Greetings all. Again it seems it has been difficult to cut out some time to post. Last week during my days off I spent a good amount of time at the doctors office, for me AND Steve. Suckville. Guess I better get used to it. I have went from never going to the doctor to having to choose doctors for me, my husband and my baby. The doctor I chose for me has been a poor choice, yet I still go. I figure he can catch a baby, so, that’s a bonus. I had to have my Gestational Diabetes test, a right of passage for motherhood I guess. It is something you can develop whilst prego. The first test is an hour long. So, I went in on my day off and drank a sugary liquid comparable to Orange Crush, then waited in the lobby for an hour until they drew blood. I was to hear back the next day. But, no call. I’m going for the no news is good news and I’m in the clear. Otherwise, if I failed it, onto a three hour test – which sounds like good quality time in a waiting room. I’m not worried about it. I saw my doctor after the test, he reminds me of Don Knotts – only he’s not funny and a bit creepy.
Onto Steve’s fun doctor time. He had an episode that concerned his heart. Scared the shit out of me. It was serious enough for him not to balk when I said YOU are GOING to the doctor. I found a family practitioner for him to go to.
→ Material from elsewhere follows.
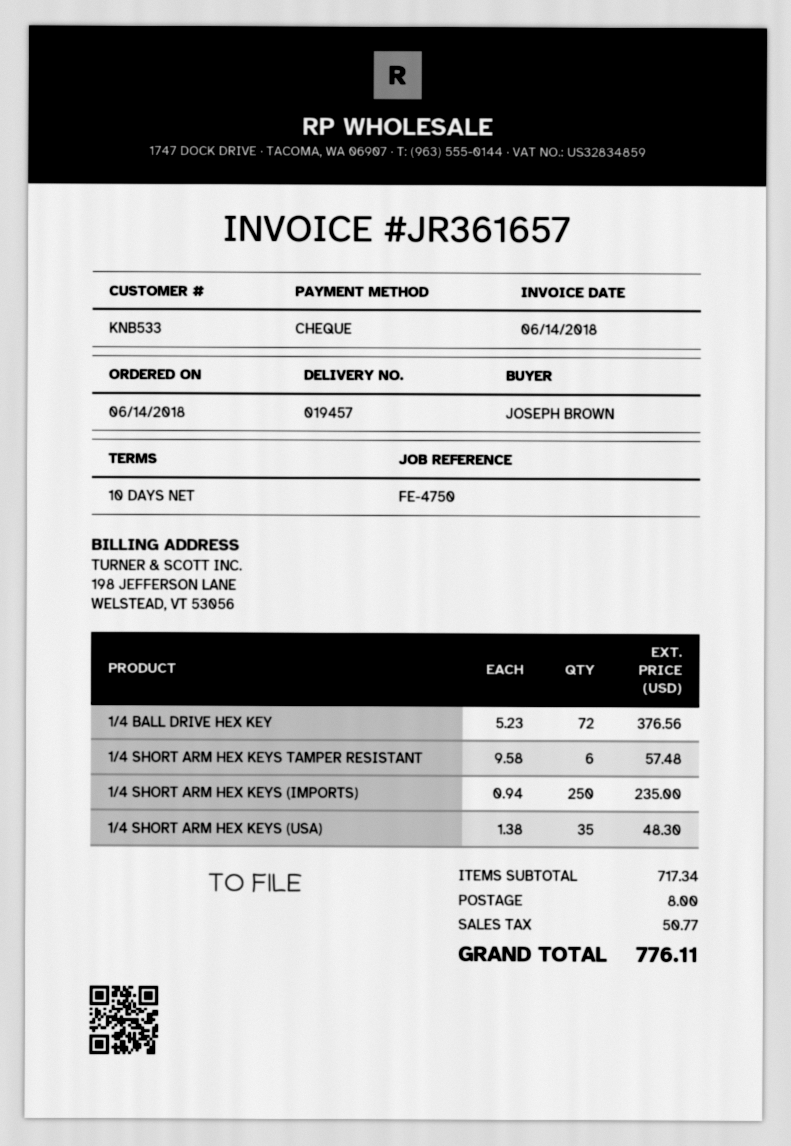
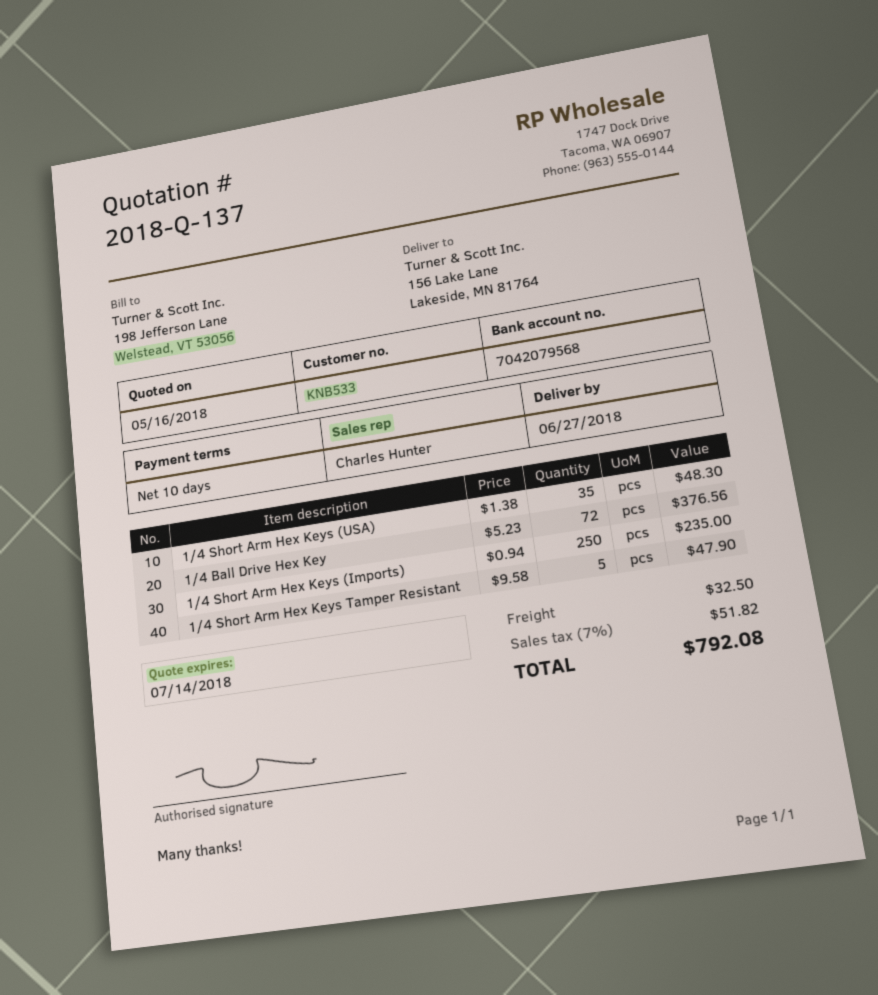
1/4 SHORT ARM HEX KEYS TAMPER RESISTANT: 6 x 9.58 = 57.48 -> 5 x 9.58 = 47.90
shipping: 8.00 -> 32.50
tax: 50.77 -> 51.82
total: 776.11 -> 792.08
I tried to find someone he’d be comfortable with, not like the weirdness I have to go through. I succeeded. I found a doctor that is at least in the same generation as Steve, who coincidentally had a couple other things in common. He’s a runner, even ran in the same races Steve was in this year and is also about to get out of the Air Guard soon. That was good because the only other doctor I found in such sort time was a woman from Pakistan who was considerably older with a thick accent (there was an introductory video about her online), her personality seemed good – but probably someone I might like but would make Steve uncomfortable. Anyway, back to his heart.
I went with him to the doctor and waited in the lobby for over and hour for him, my imagination was my company, that and an interesting cross section of those that go to a family practitioner – young and old. I’d side eye them and wonder what their ailment was, and if it was catching. I have been well this entire pregnancy, with the exception of a mild allergy season – but ginger lemon honey tea nipped that in the bud. Ok, back to Steve. He finally emerged from the doctor area with X-rays in hand and an appointment with a Cardiologist the next day. Diagnosis, murmur and further testing needed.
The next day Steve goes to the Cardiologist appointment, waits and hour in the lobby, then meets the doctor to set up only another appointment to get an echo cardiogram and run on a treadmill and be evaluated. Steve thought that was what the reason for THIS appointment, to run and be evaluated – NOT to go to an appointment to make an appointment! Needless to say he was miffed at the whole process. So, jump forward a couple days to today. He went this morning, first appointment of the day to be looked at. And he comes home HEALTHY! He has a little smidge of a murmur, but nothing that they could pinpoint and his results on all the tests were great. Yes, a good chunk of change had to be laid down for these tests, but the piece of mind is worth it.
I can’t imagine my life without Steve although he’ll say I was hungry for his life insurance. A scare like this does make one think of their mortality. Makes you want to get all your ducks in a row if tomorrow never comes. And then the fear begins to fade as good news fills the place where the fear was residing and you pour your morning coffee and watch a little morning suck TV, hearing in the background the love of your life in the shower, feeling the baby kick, knowing I need to put the wash in the dryer…. Even if it does all end tomorrow, know I love my life, all of it.
Well, I’m glad that everything is OK!
Glad to hear everything is OK with Steve! As for the baby doctor creeper, I can definitely empathize. My OB had HORRIBLE bedside manner and I never was completely comfortable with him. Good news was, he was out of town when I delivered and another doctor from the practice delivered Jameson and he was WONDERFUL. I never thought I would be so relieved to find out my doctor couldn’t make it! I know its hard this far in to consider switching doctors, but its never too late!